What the task asks
Retype each line of the data below exactly, beginning with the first and ending with the one that contains "display:flex; align-items:center; justify-content:center;". Pictures do not belong in the copy.

Data
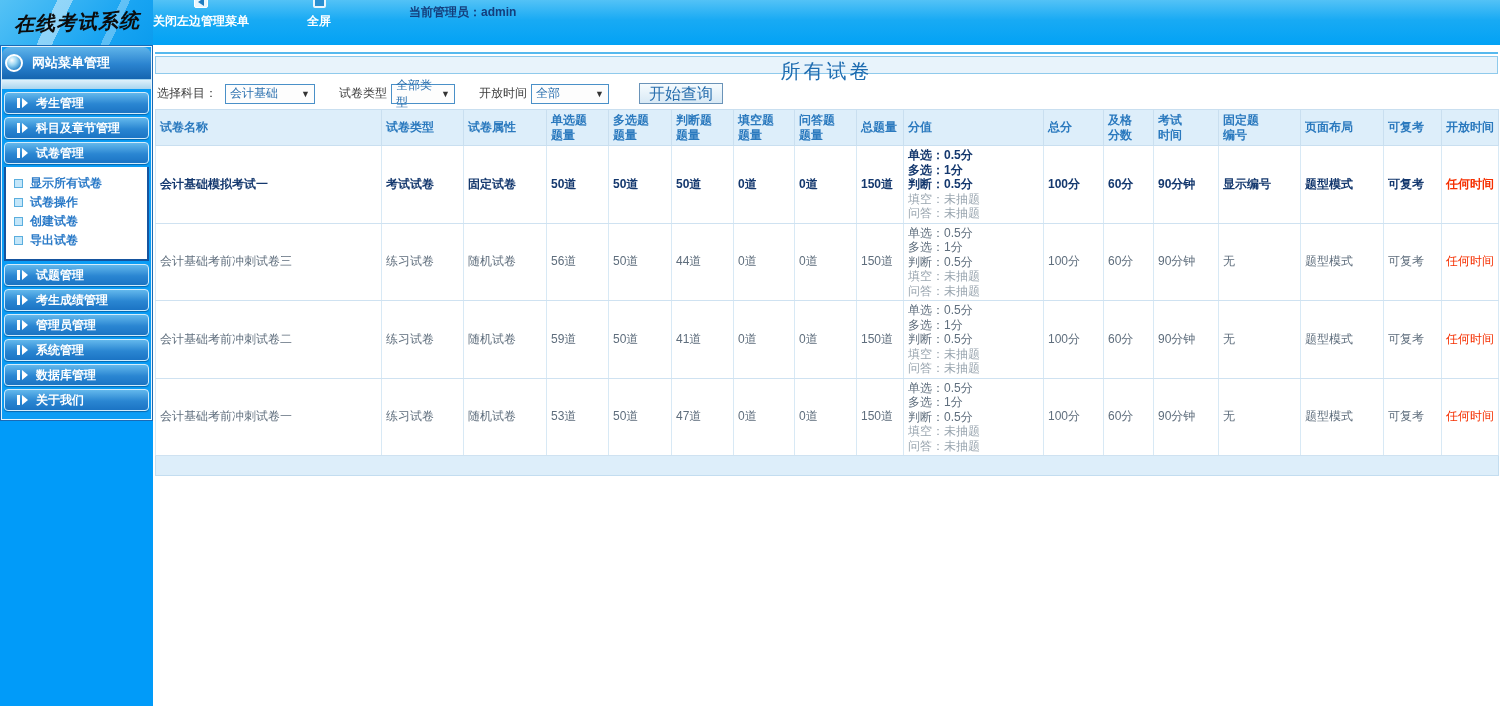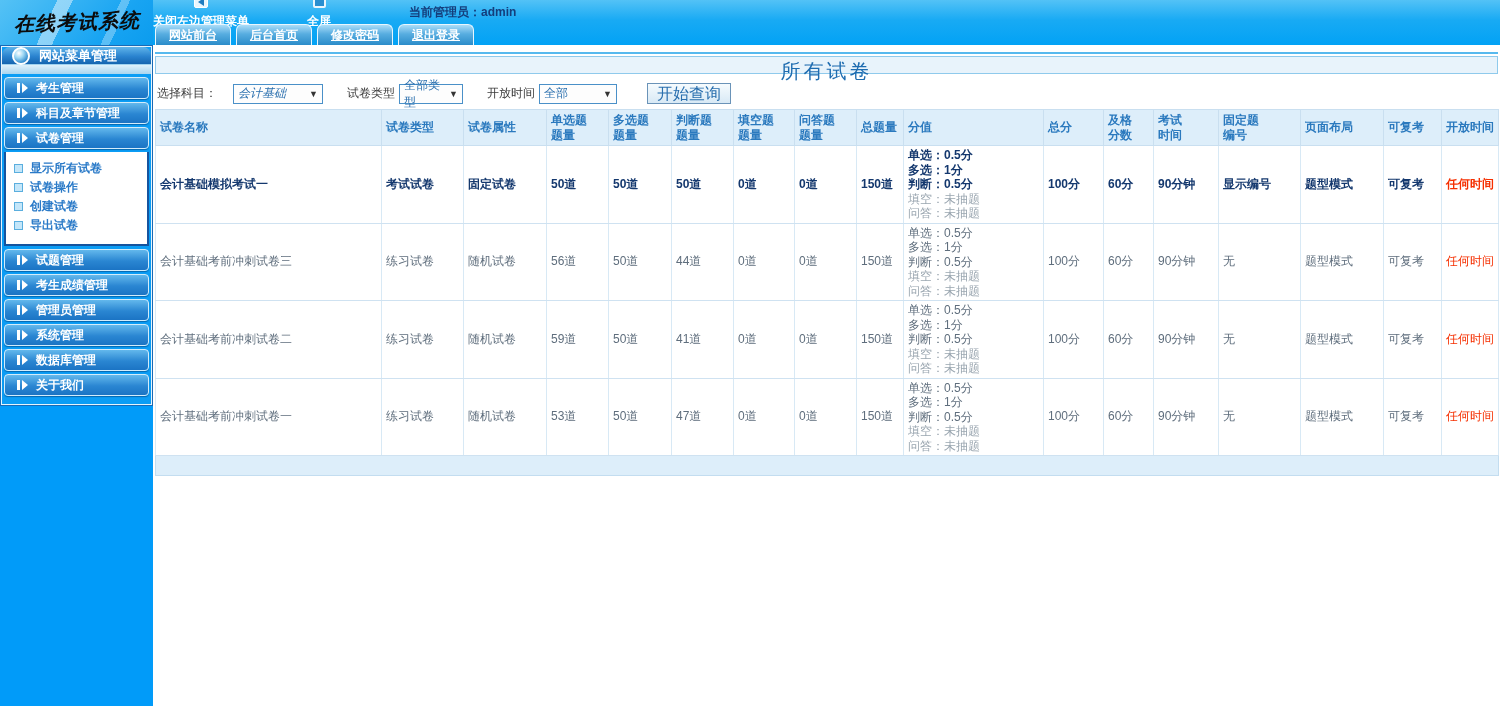--- a/index.html
+++ b/index.html
@@ -29,23 +29,23 @@
   .sidebar { position:absolute; left:0; top:0; width:153px; height:706px; background:#019bf9; }
   .logo { height:45px;
     background:
       linear-gradient(115deg, rgba(255,255,255,0) 0 52px, rgba(255,255,255,.45) 52px 66px, rgba(255,255,255,0) 66px 110px, rgba(255,255,255,.3) 110px 118px, rgba(255,255,255,0) 118px),
       linear-gradient(135deg,#55c2f5 0%,#18a4f2 70%,#0b9cee 100%);
     display:flex; align-items:center; justify-content:center; }
   .logo-text { font-family:"DejaVu Serif", serif; font-style:italic; font-weight:bold;
     font-size:20px; color:#0c0c0c; transform:rotate(-2deg); letter-spacing:1px; }
   .side-menu { margin:1px; border:1px solid #e6f4fc; box-shadow:0 0 0 1px #1a6ab5; padding-bottom:5px;
     background:#0b9df5; }
-  .side-header { height:18px; border-radius:8px 8px 0 0;
+  .side-header { height:33px; border-radius:8px 8px 0 0;
     background:linear-gradient(180deg,#5fb4ea 0%,#2a83cf 55%,#1565b0 100%);
-    display:flex; align-items:center; gap:9px; padding-left:10px;
+    display:flex; align-items:center; gap:9px; padding-left:3px;
     color:#fff; font-size:13px; font-weight:bold; border-bottom:1px solid #9fd2ef; }
   .orb { width:18px; height:18px; border-radius:50%; border:2px solid #fff;
     background:radial-gradient(circle at 35% 30%, #ffffff 0%, #9ed8f4 35%, #2280c8 80%); }
   .side-strip { height:9px; background:linear-gradient(180deg,#dff1fb,#a9d5ef); }
   .m-btn { margin:3px 2px; height:22px; border-radius:4px;
     background:linear-gradient(180deg,#63b8ec 0%,#2a86d2 55%,#1b74c4 100%);
     border:1px solid #d3ecfb; box-shadow:0 1px 1px rgba(0,40,90,.45);
     display:flex; align-items:center; gap:8px; padding-left:12px;
     color:#fff; font-size:12px; font-weight:bold; cursor:pointer; }
   .m-icon { display:flex; align-items:center; gap:2px; }
@@ -60,21 +60,21 @@
 
   
   .content { position:absolute; left:153px; top:45px; width:1347px; height:661px; background:#fff; }
   .top-line { margin:7px 2px 0 2px; height:2px; background:#57b9ee; }
   .title-box { margin:2px 2px 0 2px; height:18px; background:#e8f3fb; border:1px solid #8fcaec;
     text-align:center; line-height:28px; color:#1e6cb0; font-size:20px; letter-spacing:3px; }
   .filters { margin:9px 0 0 4px; height:21px; display:flex; align-items:center; font-size:12px; color:#3c3c3c; }
   .sel { height:20px; border:1px solid #4a90c8; background:#fdfdfd; color:#2a6fae;
     display:flex; align-items:center; justify-content:space-between; padding:0 4px; cursor:pointer; }
   .sel .arr { color:#333; font-size:9px; margin-left:6px; }
-  .sel-subject { width:90px; margin-left:16px;font-style:italic; }
+  .sel-subject { width:90px; margin-left:8px; }
   .sel-type { width:64px; margin-left:4px; }
   .sel-time { width:78px; margin-left:4px; }
   .flabel-2 { margin-left:24px; }
   .q-btn { margin-left:30px; height:21px; padding:0 9px; border:1px solid #6a93b8;
     background:linear-gradient(180deg,#f6fbfe,#d8e9f5); color:#2a6fae; font-size:16px;
     font-family:"Liberation Sans", sans-serif; cursor:pointer; }
   .count { margin:7px 0 0 4px; height:15px; font-size:12px; color:#3c3c3c; font-weight:bold; }
   .count .num { color:#e82c0c; padding:0 4px; }
 
   
@@ -102,26 +102,20 @@
       <span class="collapse-box">
           <span class="collapse-tri"></span>
         </span>
       <span>关闭左边管理菜单</span>
     </div>
     <div class="tb-item tb-full">
       <span class="fullscreen-box"></span>
       <span>全屏</span>
     </div>
     <div class="tb-admin">当前管理员：admin</div>
-  </div>
-  <div class="tabs">
-    <div class="tab">网站前台</div>
-    <div class="tab">后台首页</div>
-    <div class="tab">修改密码</div>
-    <div class="tab">退出登录</div>
   </div>
 </div>
 
 <div class="sidebar">
   <div class="logo">
     <span class="logo-text">在线考试系统</span>
   </div>
   <div class="side-menu">
     <div class="side-header">
       <span class="orb"></span>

Reply
--- a/index.html
+++ b/index.html
@@ -29,23 +29,23 @@
   .sidebar { position:absolute; left:0; top:0; width:153px; height:706px; background:#019bf9; }
   .logo { height:45px;
     background:
       linear-gradient(115deg, rgba(255,255,255,0) 0 52px, rgba(255,255,255,.45) 52px 66px, rgba(255,255,255,0) 66px 110px, rgba(255,255,255,.3) 110px 118px, rgba(255,255,255,0) 118px),
       linear-gradient(135deg,#55c2f5 0%,#18a4f2 70%,#0b9cee 100%);
     display:flex; align-items:center; justify-content:center; }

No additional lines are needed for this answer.